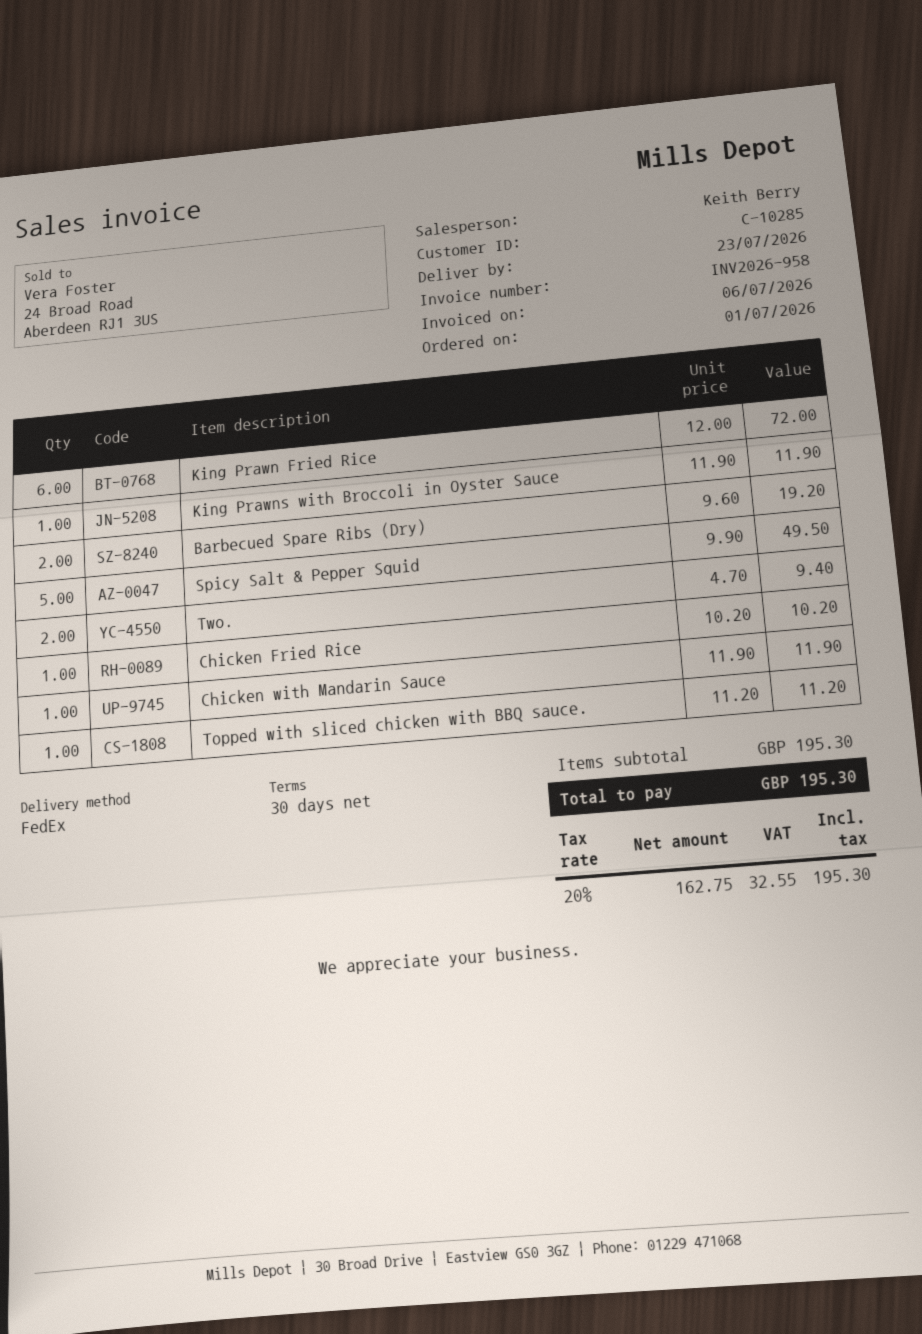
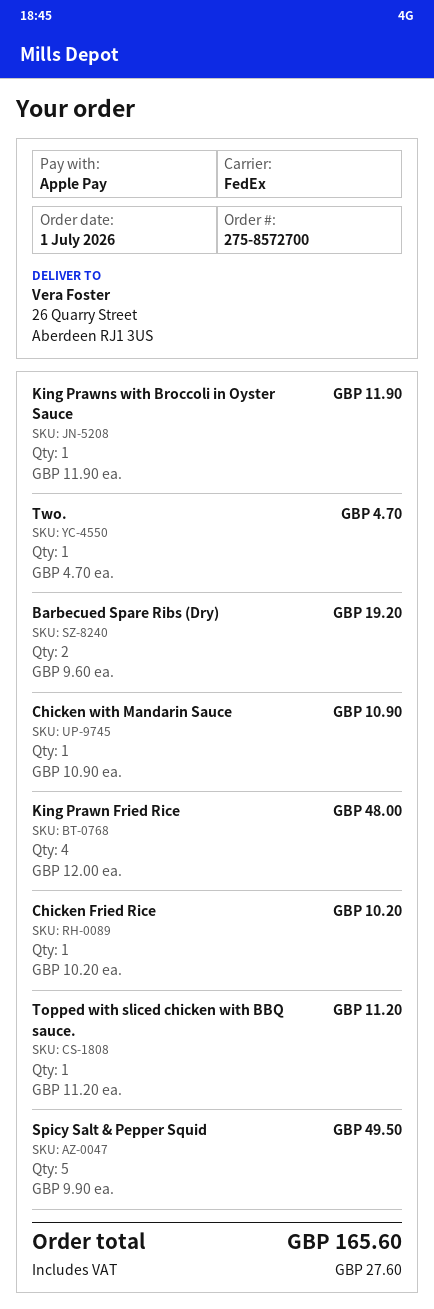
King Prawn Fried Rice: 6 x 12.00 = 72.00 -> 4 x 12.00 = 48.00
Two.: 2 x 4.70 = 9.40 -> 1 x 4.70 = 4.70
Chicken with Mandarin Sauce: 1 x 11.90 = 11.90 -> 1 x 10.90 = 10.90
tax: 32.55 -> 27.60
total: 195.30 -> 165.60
....
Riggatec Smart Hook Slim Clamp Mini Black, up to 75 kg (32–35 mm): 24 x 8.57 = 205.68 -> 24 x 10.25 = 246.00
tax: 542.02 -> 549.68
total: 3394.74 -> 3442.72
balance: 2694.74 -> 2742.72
....
_TASK_: Locate the lines above that hold the word "total". Show every one of them.

_REPLY_:
total: 195.30 -> 165.60
total: 3394.74 -> 3442.72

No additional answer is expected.